Increased perceived stress was related to worse depressive symptoms, fatigue, maladaptive coping, and worse HRQOL. Furthermore, the influence of high levels of social support on HRQOL, despite fatigue, confirms the need to continually assess the social support available to LVAD patients. Thorough, ongoing assessment by healthcare providers and social workers may uncover stressful conditions requiring increased monitoring and possible intervention.

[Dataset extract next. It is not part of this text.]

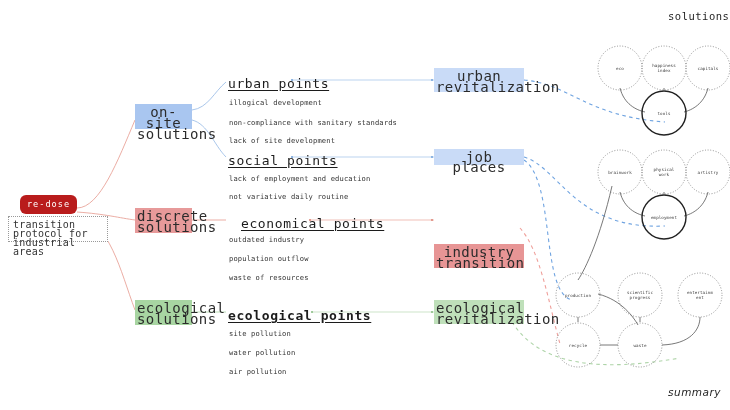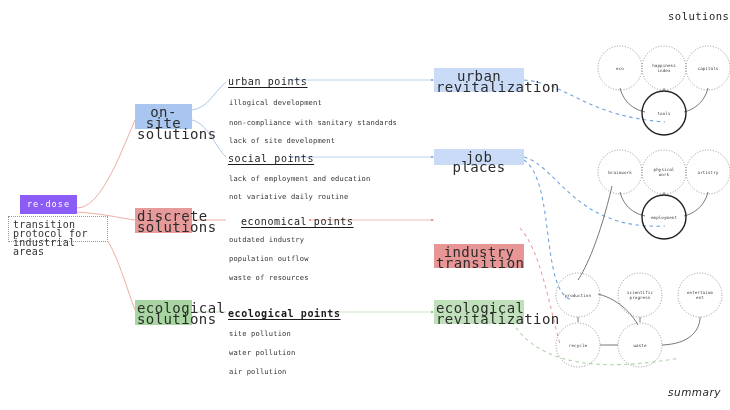"urban points" .head { font-size: 10px -> 13px }
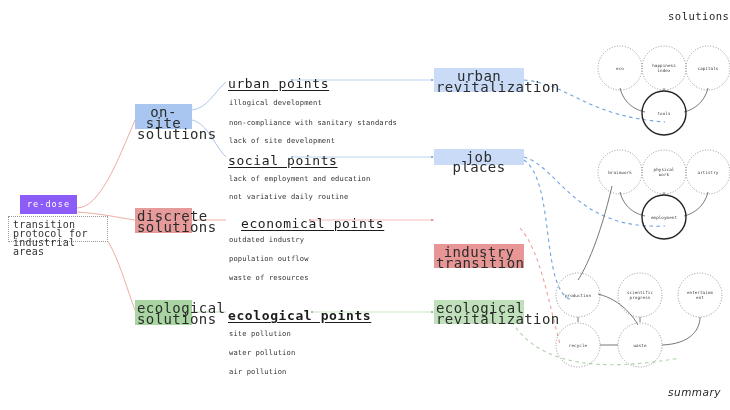"re-dose" .node.root { background: #8b5cf6 -> #b91c1c; border-radius: none -> 6px }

Future studies to test the effects of interventions designed to enhance stress management via adaptive coping may improve HRQOL and other LVAD outcomes.
What's New and Important?
- Increased perceived stress was reported by nearly half of LVAD patients and was related to worse depression, fatigue, maladaptive coping, and worse HRQOL; perceived stress and fatigue were related to quality of life in multivariate analysis.
- The moderating influence of high levels of social support on the relationship between perceived stress and health-related quality of life, despite fatigue, confirms the need to continually assess the social support available to LVAD patients, a common concern among nurses and providers caring for these patients.